Just days after the United States successfully tested a hypersonic air-to-ground missile prototype, another hypersonic project codenamed ‘Mayhem,’ which has remained cloaked in secrecy has taken off the ground.
The Pentagon announced on December 16 that the US Air Force (USAF) awarded a $334 million contract for Project “Mayhem” to Leidos to develop a platform for hypersonic weapons and sensors. Leidos was chosen nine months after the Air Force Research Laboratory formally released its solicitation.
Project Mayhem aims to create a hypersonic air-breathing system with a bigger payload capacity than the AGM-183A Air-launched Rapid Response Weapon (ARRW), besides a capability to conduct both strike and Intelligence, Surveillance, and Reconnaissance (IRS) missions.
For perspective, the AGM-183A ARRW is a long-range hypersonic missile developed for the US Air Force. The weapon will boost the USAF’s strike capability at stand-off ranges, allowing it to attack heavily defended targets. It is expected to be officially deployed by 2023.
Even though very little information has been divulged about the program, we do know that it intends to build the Hypersonic Air-breathing Weapon Concept (HAWC), among other things, for the Defense Advanced Research Projects Agency (DARPA).
Leidos will use digital and model-based systems engineering, according to the press release, based on an Air Force strategy that increasingly prioritizes digital engineering weapons development as a way to speed up development and improve design precision.
According to a press statement from Leidos, a $24 million contract was awarded for the first stage of the Mayhem project, which involved reviewing the system requirements and the conceptual design. Initial work will be funded with roughly $8.7 million from the 2022 budget for research, development, testing, and evaluation.
What Do We Know About Project Mayhem?
According to the contract award release published recently, Mayhem is focused on “delivering a bigger class air-breathing hypersonic system capable of completing numerous missions with a standardized payload interface, enabling a substantial technological advancement and future capability.
A standardized protocol-based electronic interface allows data to be exchanged between the weapon system and the aircraft’s weapon system management and control computer. An aircraft can carry different types of weapons. A standardized interface would allow aircraft sensors to set navigation and targeting data on the weapon system before launch.
In a rendering released by Leidos, which can be seen below, an unmanned hypersonic air vehicle with a single engine and a sizable air intake under the fuselage could be seen. It has an overall fuselage design that is relatively long and narrow, has delta-shaped wings, and a single vertical tail. However, this is merely an impression and could be far from the actual design.
In December last year, the Air Force Research Laboratory (AFRL) posted online a contract document that noted: “The potential of viable multi-cycle designs is hugely significant for both weapons and aircraft concepts, and unlike existing hypersonic projects — it could produce a vessel that is capable of hypersonic flight and could land afterward, making it reusable.”

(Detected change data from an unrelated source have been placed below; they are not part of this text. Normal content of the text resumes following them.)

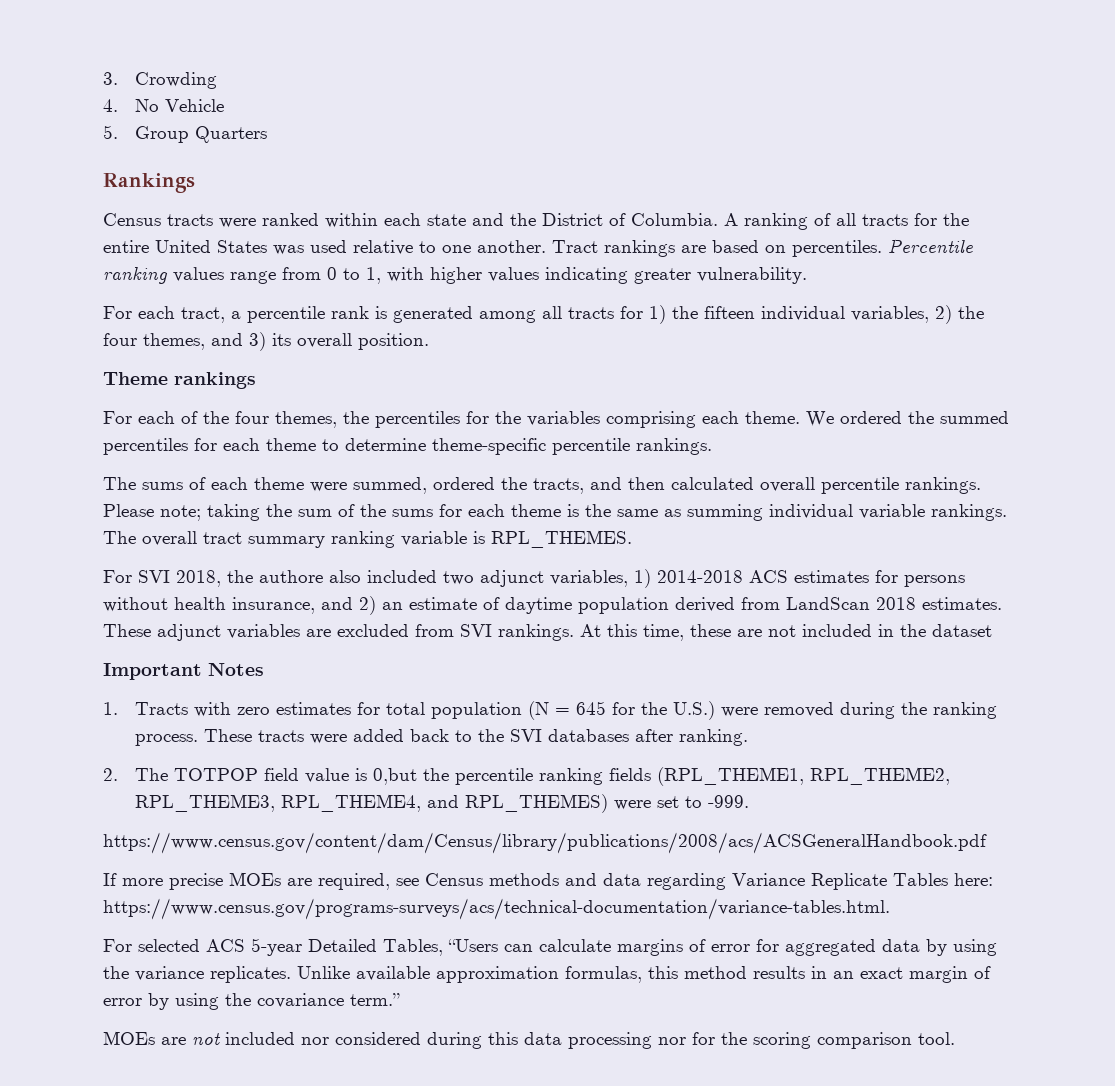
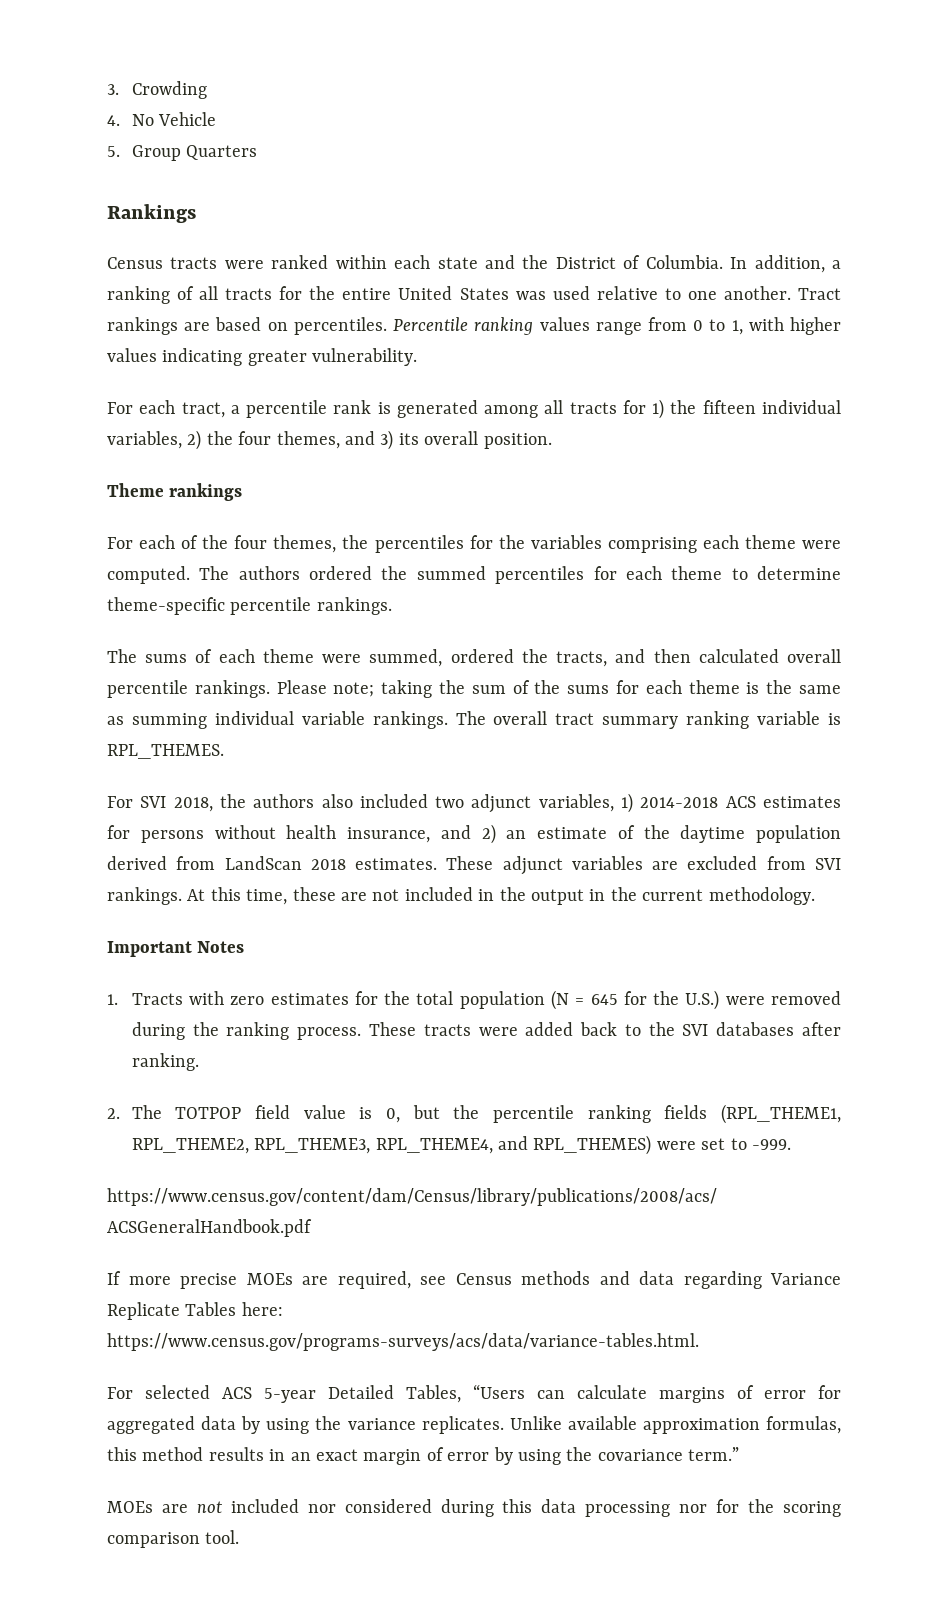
- A ranking of all tracts for the entire United States was used relative to one another.
+ In addition, a ranking of all tracts for the entire United States was used relative to one another.
- For each of the four themes, the percentiles for the variables comprising each theme. We ordered the summed percentiles for each theme to determine theme-specific percentile rankings.
+ For each of the four themes, the percentiles for the variables comprising each theme were computed. The authors ordered the summed percentiles for each theme to determine theme-specific percentile rankings.
- For SVI 2018, the authore also included two adjunct variables, 1) 2014-2018 ACS estimates for persons without health insurance, and 2) an estimate of daytime population derived from LandScan 2018 estimates.
+ For SVI 2018, the authors also included two adjunct variables, 1) 2014-2018 ACS estimates for persons without health insurance, and 2) an estimate of the daytime population derived from LandScan 2018 estimates.
- At this time, these are not included in the dataset
+ At this time, these are not included in the output in the current methodology.
- 1. Tracts with zero estimates for total population (N = 645 for the U.S.) were removed during the ranking process.
+ 1. Tracts with zero estimates for the total population (N = 645 for the U.S.) were removed during the ranking process.
- 2. The TOTPOP field value is 0,but the percentile ranking fields (RPL_THEME1, RPL_THEME2, RPL_THEME3, RPL_THEME4, and RPL_THEMES) were set to -999.
+ 2. The TOTPOP field value is 0, but the percentile ranking fields (RPL_THEME1, RPL_THEME2, RPL_THEME3, RPL_THEME4, and RPL_THEMES) were set to -999.
- If more precise MOEs are required, see Census methods and data regarding Variance Replicate Tables here: https://www.census.gov/programs-surveys/acs/technical-documentation/variance-tables.html.
+ If more precise MOEs are required, see Census methods and data regarding Variance Replicate Tables here: https://www.census.gov/programs-surveys/acs/data/variance-tables.html.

Explaining the concept without giving away specific details, the document added, “While this development would be more significant for hypersonic aircraft, it would also have utility for hypersonic missiles — providing them with the capability to adjust between speeds depending on mission requirements.”
The document further stated that the system goal was to deliver payloads five times the mass and double the range of existing technology-capable systems. The standardized payload interface would make it possible to integrate different payloads into one hypersonic system in several ways.
It also stated three desired payloads for the Mayhem vehicle, only one of which would be carried at once. The three payloads were two associated with the strike mission set and one for “responsive” ISR. The sole descriptions of the strike payloads were “area effect” and “large unitary.”
At the time, defense writer Joseph Trevithick deconstructed it and said the desire for discrete “area effect” and “large unitary” type payloads strongly suggests that the first one imagines a payload of cluster munitions or something similar, such as a swarm of tiny drones.
Although it would have a unitary design, an advanced high-explosive fragmentation warhead would produce an “area effect.” The expert noted that “large unitary” may also refer to larger warheads with multiple impacts against a single target, such as deep penetrating capabilities against bunkers and other fortified structures.
The service has previously compared the Mayhem endeavor to a hybrid between an air-breathing hypersonic weapon and a full-fledged hypersonic aircraft. Mayhem was earlier believed to be “focused, at least in part, on acquiring testbeds to support work on advanced high-speed jet engines like the ones that have reportedly been in development for proposed hypersonic aircraft such as Lockheed Martin’s SR-72.”
Due to the program’s secrecy, there are speculations that the first version of the experimental Mayhem vehicle might serve as a test bed for a more durable hypersonic aircraft with a cutting-edge multi-mode propulsion system.
The Mayhem Program could be expected to significantly bolster US hypersonic capabilities in the long run. The US has trailed behind Russia and China regarding hypersonic weapons but is rapidly catching up. All three of its services are preparing to deploy their respective hypersonic weapons.